Between 1979 and 1991, Jackson released hit after hit on each of his album, from Off the Wall to Dangerous, and was nothing short of a worldwide musical sensation. With record-defying success and an untouchable music career, Jackson was practically invincible during the height of his career.

He may have been on the top of the world for a time, but his favorable public reputation began to go downhill once the first sexual abuse allegation was made against him in 1993, and his personal life and career began to derail. To this day, his fans and followers remain divided on their opinions of the singer and the sexual allegations against him, and Jackson’s legacy continues to be at stake, most notably with HBO’s recent and highly controversial four-hour documentary, Leaving Neverland, which aimed to expose the allegations against him.

Ahead of his sudden death and after years of hiatus, Jackson was gearing up for a global comeback, the This Is It residency, which was scheduled for 50 dates between 2009 and 2010 at London’s O2 Arena. He made the announcement on March 9, 2009 at a televised press conference in front of more than 3,000 fans, with hundreds of thousands more watching around the world. The This Is It residency was revealed to be his final series of concert dates, and while they never took place, Jackson’s announcement proved that he was missed by a lot of people.

Here are some of his most iconic moments throughout his career:


The John Landis-directed music video for the song Thriller was 12-minute-long, but it was incredibly choreographed, slightly terrifying and unforgettable, and the album itself, Thriller, defined a whole generation. It was Jackson’s sixth solo album overall and was released through Columbia/Epic Records on November 30, 1982. It was the first album to be certified 30 times platinum.
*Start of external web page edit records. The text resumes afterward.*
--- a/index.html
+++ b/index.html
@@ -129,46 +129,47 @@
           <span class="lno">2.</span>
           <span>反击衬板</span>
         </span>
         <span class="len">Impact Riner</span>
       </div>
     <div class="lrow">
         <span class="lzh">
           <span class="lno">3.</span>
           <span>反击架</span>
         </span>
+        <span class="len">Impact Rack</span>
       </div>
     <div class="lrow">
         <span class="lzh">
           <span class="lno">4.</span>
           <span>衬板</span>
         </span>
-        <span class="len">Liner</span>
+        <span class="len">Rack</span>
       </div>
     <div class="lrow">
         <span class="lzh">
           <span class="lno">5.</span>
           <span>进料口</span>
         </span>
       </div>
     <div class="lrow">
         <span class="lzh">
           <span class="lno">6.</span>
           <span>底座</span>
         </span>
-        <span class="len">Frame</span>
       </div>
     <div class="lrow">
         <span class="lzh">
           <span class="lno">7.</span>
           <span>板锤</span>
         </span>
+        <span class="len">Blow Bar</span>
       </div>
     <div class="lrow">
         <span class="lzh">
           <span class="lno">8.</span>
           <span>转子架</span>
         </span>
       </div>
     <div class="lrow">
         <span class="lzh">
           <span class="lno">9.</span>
It has nine tracks, and seven of them became monster hit singles and all reached the Top 10 in the U.S, including Wanna Be Startin’ Somethin’ and The Girl is Mine, which featured former Beatles bassist and singer Paul McCartney.

From the roaring guitar solo of Eddie Van Halen on Beat It to narration from late American horror legend Vincent Price, Thriller had it all. It became the bestselling record of all time a little more than a year after its release. As of the writing, Thriller is estimated to have sold more than 66 million copies worldwide. It is the second-highest selling album in the United States, after The Eagles’ Their Greatest Hits (1971-1975) compilation.
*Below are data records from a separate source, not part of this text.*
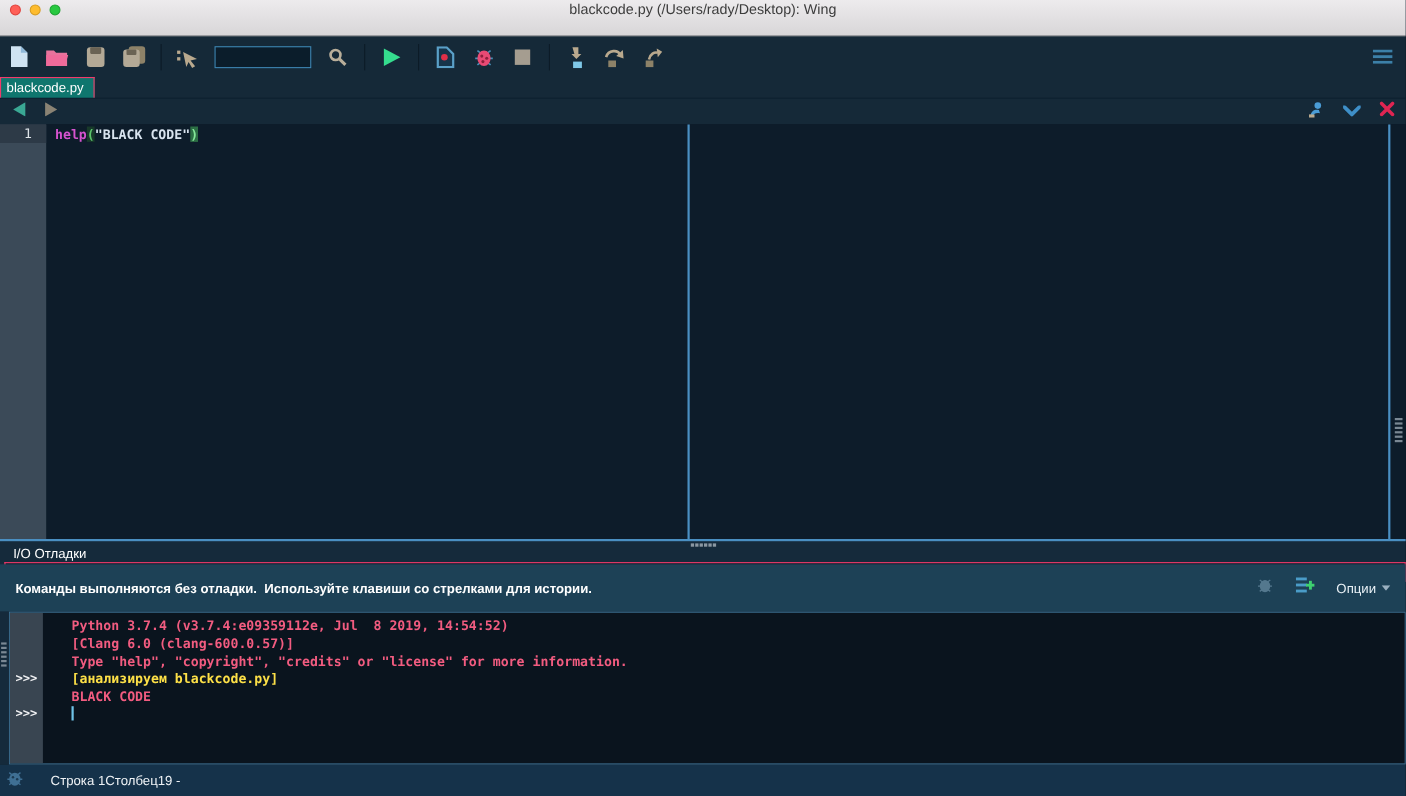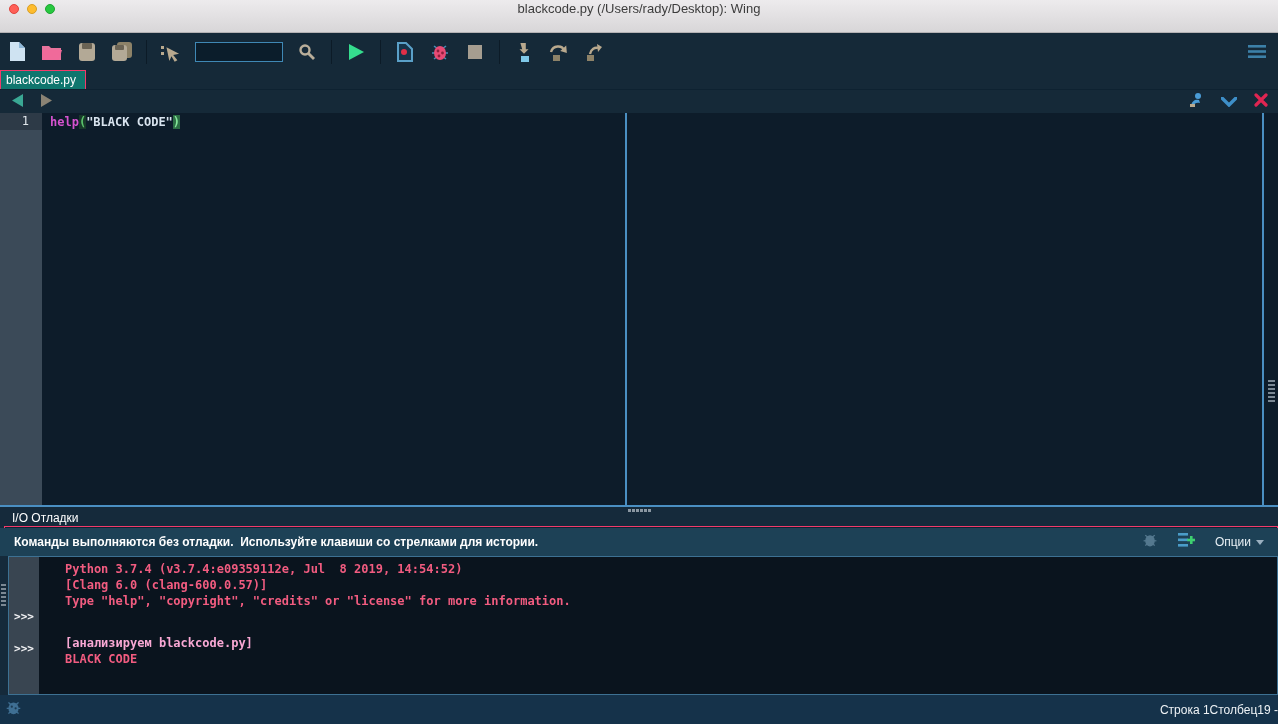--- a/index.html
+++ b/index.html
@@ -48,39 +48,39 @@
 
   
   .bottom { flex:0 0 auto; border-top:2px solid #4a8fc2; background:#152a3b; position:relative; display:flex; flex-direction:column; }
   .hdots { position:absolute; top:2px; left:628px; display:flex; gap:1px; }
   .hdots i { width:3px; height:3px; background:#8a97a2; }
   .btabs { height:21px; display:flex; align-items:stretch; padding-left:4px;flex-direction:column; }
   .btab { color:#ffffff; font-size:12px; padding:3px 7px 0 7px; border:1px solid transparent; }
   .btab.active { background:#0f2433; border:1px solid #f23a6b; border-bottom:none; }
   .btabs .panel-dd { margin-left:auto; margin-right:8px; align-self:center; }
 
-  .shell-header { height:28px; background:#1d4156; display:flex; align-items:center; padding:0 14px; flex:0 0 auto; }
+  .shell-header { height:43px; background:#1d4156; display:flex; align-items:center; padding:0 14px; flex:0 0 auto; }
   .shell-msg { color:#ffffff; font-size:12px; font-weight:bold; white-space:pre; }
   .sh-right { margin-left:auto; display:flex; align-items:center; gap:20px; }
   .opts { color:#e8f0f5; font-size:12px; display:flex; align-items:center; gap:5px; }
 
   .shell-wrap { height:139px; display:flex; flex:0 0 auto; }
   .lstrip { width:8px; background:#152a3b; position:relative; }
   .lstrip .vdots { left:1px; top:28px; }
   .shell-box { flex:1; border:1px solid #3d7193; background:#0a141e; display:flex; overflow:hidden; }
   .shell-gutter { width:30px; background:#394551; padding-top:4px; flex:0 0 auto; }
   .shell-prompt { height:16px; line-height:16px; text-align:center; font-family:"DejaVu Sans Mono",monospace; font-size:11px; font-weight:bold; color:#f2f2f4; }
   .shell-lines { flex:1; padding:4px 0 0 26px; font-family:"DejaVu Sans Mono",monospace; font-size:12px; font-weight:bold; }
   .shell-line { height:16px; line-height:16px; white-space:pre; }
   .c-pink { color:#f25c80; }
-  .c-blue { color:#f9a8d4;margin-top:26px; }
+  .c-blue { color:#fde047; }
   .caret { display:inline-block; width:2px; height:13px; background:#6fc3e8; vertical-align:-2px; }
 
   
-  .statusbar { height:29px; background:#15324a; display:flex; align-items:center; padding-left:5px; gap:13px; flex:0 0 auto;justify-content:space-between; }
+  .statusbar { height:29px; background:#15324a; display:flex; align-items:center; padding-left:5px; gap:24px; flex:0 0 auto; }
   .status-text { color:#eef2f5; font-size:12px; }
 </style>
 </head>
 <body>
 
 <div class="app">
 
   <div class="titlebar">
     <div class="lights">
       <div class="light red"></div>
Motown 25: Yesterday, Today, Forever

On May 16, 1983, Jackson changed the course of dancing and music choreography altogether. During his appearance on the Motown 25: Yesterday, Today, Forever television special, the singer reunited with his older brothers for an energetic Jackson 5 medley. It was their first time performing together in more than eight years. The comeback performance was followed by a hot rendition of his timeless classic, Billie Jean.

At the time of the performance, Billie Jean was brand new, and Jackson was at the height of his career. But once he debuted the legendary moonwalk, it skyrocketed even further. His slick and seemingly unreal dance moves wowed the entire world and became a staple in his live performances for the rest of his life.

Black or White music video premier

On November 11, 1991, Black or White dropped. It was the first and lead single for Jackson’s then-upcoming eighth studio album, Dangerous (1991). It was one of Jackson’s more rock and roll- influenced songs and it tackles the issue of discrimination by blending music genres. Its lyrical content promotes racial harmony and coming together as one, rather than profiling and dividing people based on religion or race. It also has a killer music video. Only three days after its release, the epic music video premiered on hundreds of channels around the world.

It was also Landis’ second video cut with Jackson and the first of many short films made for the Dangerous record. The video also promotes diversity and equality and featured Home Alone star Macaulay Culkin as a misunderstood and youthful rocker. More than 500 million viewers tuned in from nearly 30 different countries, making it the biggest music video debut of all time.